Your objective:
Wherever a line in the records below contains "Pierce", copy that line.

Listed entries:
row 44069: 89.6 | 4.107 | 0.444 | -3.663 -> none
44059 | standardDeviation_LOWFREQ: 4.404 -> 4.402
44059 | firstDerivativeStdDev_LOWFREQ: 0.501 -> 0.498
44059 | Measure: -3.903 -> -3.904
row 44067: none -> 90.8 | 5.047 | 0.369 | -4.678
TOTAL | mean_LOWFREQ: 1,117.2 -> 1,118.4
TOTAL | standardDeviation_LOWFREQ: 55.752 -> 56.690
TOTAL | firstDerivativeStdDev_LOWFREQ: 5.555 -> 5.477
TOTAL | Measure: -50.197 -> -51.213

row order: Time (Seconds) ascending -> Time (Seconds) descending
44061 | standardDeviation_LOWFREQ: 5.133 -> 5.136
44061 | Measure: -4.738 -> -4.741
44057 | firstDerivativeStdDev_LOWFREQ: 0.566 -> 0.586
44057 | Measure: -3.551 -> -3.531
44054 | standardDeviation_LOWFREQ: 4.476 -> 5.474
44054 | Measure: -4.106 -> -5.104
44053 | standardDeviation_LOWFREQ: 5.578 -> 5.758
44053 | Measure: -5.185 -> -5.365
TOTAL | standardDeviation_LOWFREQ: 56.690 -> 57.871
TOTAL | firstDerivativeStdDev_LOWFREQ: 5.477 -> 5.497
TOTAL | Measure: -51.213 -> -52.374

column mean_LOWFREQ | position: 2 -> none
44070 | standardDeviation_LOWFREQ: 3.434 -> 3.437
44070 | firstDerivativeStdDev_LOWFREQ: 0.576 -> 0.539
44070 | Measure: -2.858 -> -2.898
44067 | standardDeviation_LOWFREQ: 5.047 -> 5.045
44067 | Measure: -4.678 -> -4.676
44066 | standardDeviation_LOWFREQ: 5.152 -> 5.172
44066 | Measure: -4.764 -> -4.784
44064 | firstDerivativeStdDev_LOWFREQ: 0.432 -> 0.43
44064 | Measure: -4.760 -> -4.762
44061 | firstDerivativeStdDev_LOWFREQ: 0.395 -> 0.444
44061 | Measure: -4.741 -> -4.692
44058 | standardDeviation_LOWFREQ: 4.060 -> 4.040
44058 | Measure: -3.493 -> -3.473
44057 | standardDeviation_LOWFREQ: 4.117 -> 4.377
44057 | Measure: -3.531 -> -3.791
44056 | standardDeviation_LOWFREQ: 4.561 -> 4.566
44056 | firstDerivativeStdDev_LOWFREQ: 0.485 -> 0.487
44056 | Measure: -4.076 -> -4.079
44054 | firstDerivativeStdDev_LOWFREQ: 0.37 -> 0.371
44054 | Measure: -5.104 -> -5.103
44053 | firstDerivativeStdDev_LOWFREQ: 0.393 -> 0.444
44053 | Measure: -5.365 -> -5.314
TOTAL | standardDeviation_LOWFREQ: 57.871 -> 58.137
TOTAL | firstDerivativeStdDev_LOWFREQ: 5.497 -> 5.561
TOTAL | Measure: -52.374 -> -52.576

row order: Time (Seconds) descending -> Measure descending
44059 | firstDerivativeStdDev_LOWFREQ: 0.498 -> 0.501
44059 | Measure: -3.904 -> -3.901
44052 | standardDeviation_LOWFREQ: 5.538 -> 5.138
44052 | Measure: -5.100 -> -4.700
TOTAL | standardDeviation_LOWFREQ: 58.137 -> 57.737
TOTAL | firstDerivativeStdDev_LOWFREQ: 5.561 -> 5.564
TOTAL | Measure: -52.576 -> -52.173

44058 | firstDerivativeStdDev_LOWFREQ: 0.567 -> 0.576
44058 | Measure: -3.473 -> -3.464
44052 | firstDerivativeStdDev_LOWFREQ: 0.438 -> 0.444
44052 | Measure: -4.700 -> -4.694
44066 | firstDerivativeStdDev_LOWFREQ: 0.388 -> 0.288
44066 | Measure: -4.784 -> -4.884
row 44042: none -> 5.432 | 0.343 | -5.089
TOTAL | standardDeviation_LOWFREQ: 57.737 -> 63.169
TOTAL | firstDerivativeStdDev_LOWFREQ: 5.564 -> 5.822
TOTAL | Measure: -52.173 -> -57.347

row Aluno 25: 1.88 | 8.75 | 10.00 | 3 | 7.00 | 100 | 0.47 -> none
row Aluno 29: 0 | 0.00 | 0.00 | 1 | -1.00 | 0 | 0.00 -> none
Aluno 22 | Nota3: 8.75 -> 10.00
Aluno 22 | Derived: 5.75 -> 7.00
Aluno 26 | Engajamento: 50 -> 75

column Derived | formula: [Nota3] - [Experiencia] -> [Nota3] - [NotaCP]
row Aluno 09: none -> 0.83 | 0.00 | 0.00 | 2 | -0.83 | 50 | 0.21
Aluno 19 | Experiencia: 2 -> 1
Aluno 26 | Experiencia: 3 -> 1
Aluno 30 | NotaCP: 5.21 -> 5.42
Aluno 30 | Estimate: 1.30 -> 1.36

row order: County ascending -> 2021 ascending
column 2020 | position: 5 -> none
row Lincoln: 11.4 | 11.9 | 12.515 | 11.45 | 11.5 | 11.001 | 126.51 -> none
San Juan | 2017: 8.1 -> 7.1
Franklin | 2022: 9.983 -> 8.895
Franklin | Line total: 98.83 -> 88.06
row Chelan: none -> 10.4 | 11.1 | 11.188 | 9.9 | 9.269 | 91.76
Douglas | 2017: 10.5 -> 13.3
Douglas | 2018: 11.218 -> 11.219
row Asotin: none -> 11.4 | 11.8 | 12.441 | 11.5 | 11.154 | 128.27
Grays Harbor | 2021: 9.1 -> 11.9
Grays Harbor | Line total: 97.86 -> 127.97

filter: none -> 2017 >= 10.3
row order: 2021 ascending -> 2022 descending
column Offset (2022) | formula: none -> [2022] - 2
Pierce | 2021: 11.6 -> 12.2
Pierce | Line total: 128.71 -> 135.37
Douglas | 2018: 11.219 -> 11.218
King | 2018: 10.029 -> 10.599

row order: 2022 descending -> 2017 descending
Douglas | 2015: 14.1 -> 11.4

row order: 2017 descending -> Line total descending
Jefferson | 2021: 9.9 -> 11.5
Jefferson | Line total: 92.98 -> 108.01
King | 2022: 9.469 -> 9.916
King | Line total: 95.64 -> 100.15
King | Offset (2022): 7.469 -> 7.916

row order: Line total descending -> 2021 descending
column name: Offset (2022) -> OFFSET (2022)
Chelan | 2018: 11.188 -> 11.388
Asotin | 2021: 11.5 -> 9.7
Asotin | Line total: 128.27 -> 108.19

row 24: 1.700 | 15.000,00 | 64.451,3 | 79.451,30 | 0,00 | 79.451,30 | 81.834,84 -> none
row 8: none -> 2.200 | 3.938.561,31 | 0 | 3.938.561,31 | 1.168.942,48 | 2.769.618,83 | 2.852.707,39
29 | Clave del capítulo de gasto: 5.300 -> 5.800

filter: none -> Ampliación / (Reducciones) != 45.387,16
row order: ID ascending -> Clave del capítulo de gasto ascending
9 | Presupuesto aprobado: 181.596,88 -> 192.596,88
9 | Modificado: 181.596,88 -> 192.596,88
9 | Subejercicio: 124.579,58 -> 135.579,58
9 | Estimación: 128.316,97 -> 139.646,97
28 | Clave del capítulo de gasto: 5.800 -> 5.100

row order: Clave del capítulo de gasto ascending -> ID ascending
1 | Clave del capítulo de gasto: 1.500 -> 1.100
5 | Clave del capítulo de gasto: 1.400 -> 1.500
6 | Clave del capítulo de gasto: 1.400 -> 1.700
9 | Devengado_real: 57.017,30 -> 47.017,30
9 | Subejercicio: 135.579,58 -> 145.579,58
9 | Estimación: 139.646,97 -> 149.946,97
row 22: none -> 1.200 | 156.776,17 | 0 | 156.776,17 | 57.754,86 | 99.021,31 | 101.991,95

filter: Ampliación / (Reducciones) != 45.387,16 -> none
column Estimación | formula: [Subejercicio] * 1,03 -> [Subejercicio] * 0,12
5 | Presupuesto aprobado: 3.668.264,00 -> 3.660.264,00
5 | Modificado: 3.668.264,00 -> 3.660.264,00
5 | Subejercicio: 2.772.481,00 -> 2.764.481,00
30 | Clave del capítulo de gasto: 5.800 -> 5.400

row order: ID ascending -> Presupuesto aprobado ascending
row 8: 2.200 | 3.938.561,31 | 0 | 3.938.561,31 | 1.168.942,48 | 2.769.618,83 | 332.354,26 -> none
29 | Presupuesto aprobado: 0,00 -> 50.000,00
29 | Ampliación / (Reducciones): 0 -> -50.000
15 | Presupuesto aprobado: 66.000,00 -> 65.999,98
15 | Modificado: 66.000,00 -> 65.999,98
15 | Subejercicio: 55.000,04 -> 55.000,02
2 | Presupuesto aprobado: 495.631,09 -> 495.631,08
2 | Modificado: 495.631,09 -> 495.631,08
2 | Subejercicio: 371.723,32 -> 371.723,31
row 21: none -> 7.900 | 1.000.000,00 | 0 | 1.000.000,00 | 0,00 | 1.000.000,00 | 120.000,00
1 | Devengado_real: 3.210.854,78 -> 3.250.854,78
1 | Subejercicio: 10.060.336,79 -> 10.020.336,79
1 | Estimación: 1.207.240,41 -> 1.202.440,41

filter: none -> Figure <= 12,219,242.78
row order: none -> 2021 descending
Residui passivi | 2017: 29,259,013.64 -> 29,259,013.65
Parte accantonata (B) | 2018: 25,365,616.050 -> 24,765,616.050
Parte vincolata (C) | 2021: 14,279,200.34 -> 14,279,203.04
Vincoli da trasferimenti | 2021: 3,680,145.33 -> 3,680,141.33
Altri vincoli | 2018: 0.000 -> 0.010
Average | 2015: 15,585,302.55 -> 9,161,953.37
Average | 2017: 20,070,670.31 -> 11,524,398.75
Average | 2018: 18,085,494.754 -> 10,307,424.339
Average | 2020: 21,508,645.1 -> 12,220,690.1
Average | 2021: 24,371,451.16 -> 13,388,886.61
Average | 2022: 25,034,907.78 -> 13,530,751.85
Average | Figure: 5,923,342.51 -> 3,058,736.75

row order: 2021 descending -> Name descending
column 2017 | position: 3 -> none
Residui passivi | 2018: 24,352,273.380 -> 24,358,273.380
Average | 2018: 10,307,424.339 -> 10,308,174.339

Task result:
Pierce | 2021: 11.6 -> 12.2
Pierce | Line total: 128.71 -> 135.37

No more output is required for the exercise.